Le Hum cosmique empoisonnait souvent mes nuits.

Les humains avaient rencontré ce phénomène sur Terre sans en découvrir véritablement l’origine. Les spéculations étaient nombreuses : des otoémissions spontanées aux mouvements des plaques tectoniques des planètes magmatiques. L’espace devait y mettre un terme. Hélas, un bourdonnement basse fréquence continuait de rendre fous les plus sensibles d’entre nous.

« Voyons voir ce que nous avons capté cette nuit. » grommelai-je, maussade.

Mes équipements d’enregistrement avaient été perfectionnés par mes soins au fil du temps. En se positionnant sur la bonne fréquence, il était possible d’isoler ce désagréable bruit. Il n’avait jamais été aussi puissant que proche de la ceinture principale. Le reste du temps, il n’était audible que si je tendais l’oreille.

Avec mes mesures, j’étais à deux coussinets de confirmer mon hypothèse. Selon moi, ce Hum céleste était une résurgence magnétique provenant de la ceinture. Autrement dit, les astéroïdes chantaient dans la nuit. Et ils chantaient très mal.

J’introduisis l’audiocassette dans le lecteur de la radio pour réaliser un enregistrement du phénomène. Puis je montai le volume à l’extrême afin de percevoir la moindre harmonique de cette mélodie du diable.

Il y eut alors un murmure. Un grincement que l’ordinateur identifia comme d’origine minérale. C’était issu d’une vibration.

« Une vibration d’astéroïde ? »

Je fus tiré de mes pensées par le visage de Zéphyr, qui venait de passer devant les vitres du cockpit. Quelqu’un avait imprimé un avis de recherche avant de le coller sur une vieille canette de nutrigel.

« Ali ? m’enquis-je après avoir saisi mon casque.

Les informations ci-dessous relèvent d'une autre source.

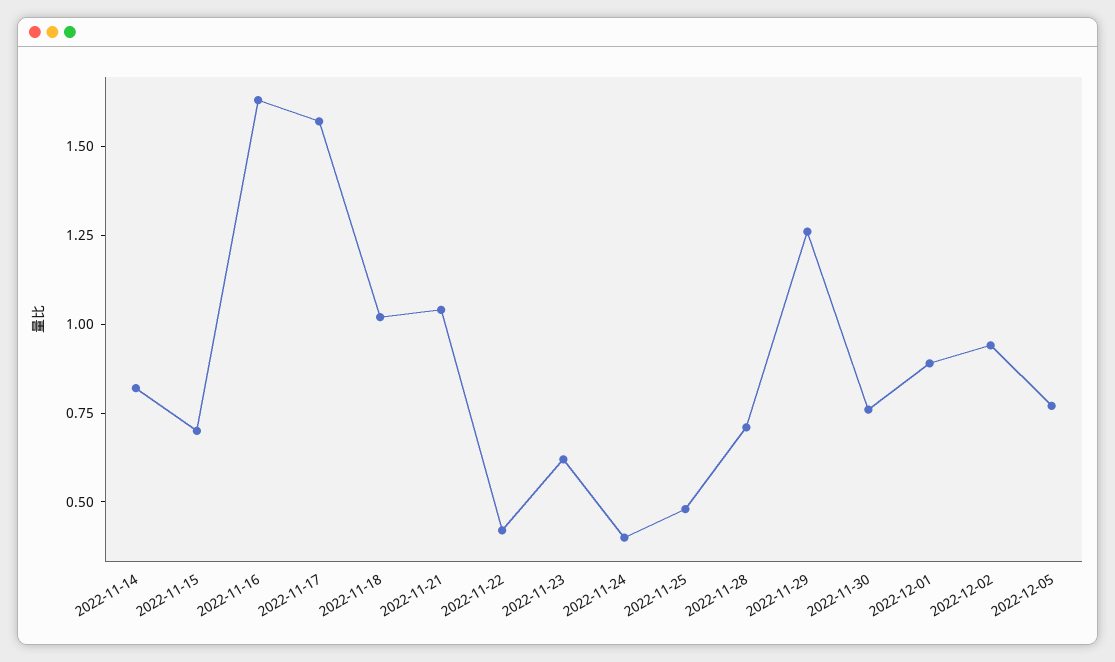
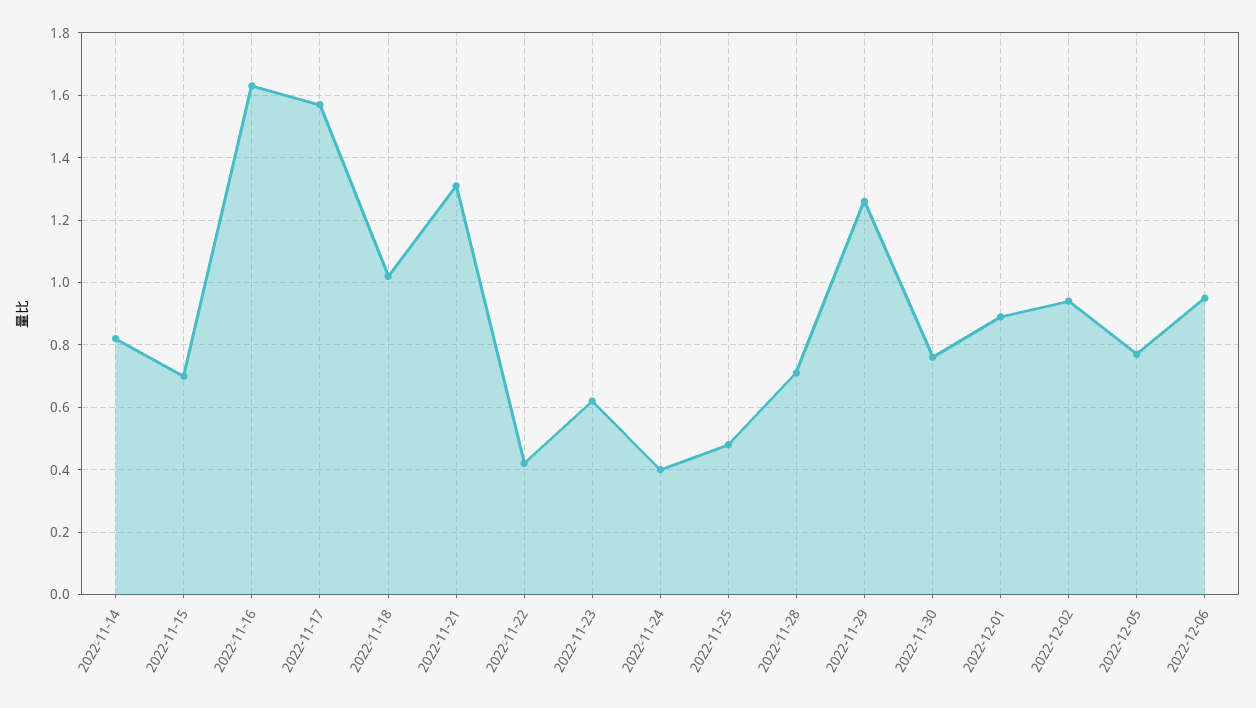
2022-11-21: 1.05 -> 1.3
2022-12-06: none -> 0.95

As-tu fini tes facéties ? »

La boîte de métal fut trouvée de part en part et les balles ricochèrent contre le blindage du Kitty. Dehors, ma partenaire s’entraînait dans sa combinaison spatiale.

Elle avait conçu un véritable stand de tir flottant. Ses pigeons d’argile étaient à l’effigie de Zéphyr, d’Hemingwest ou encore de cet esclavagiste que nous avions croisé peu après les premiers clusters d’astéroïdes de la ceinture.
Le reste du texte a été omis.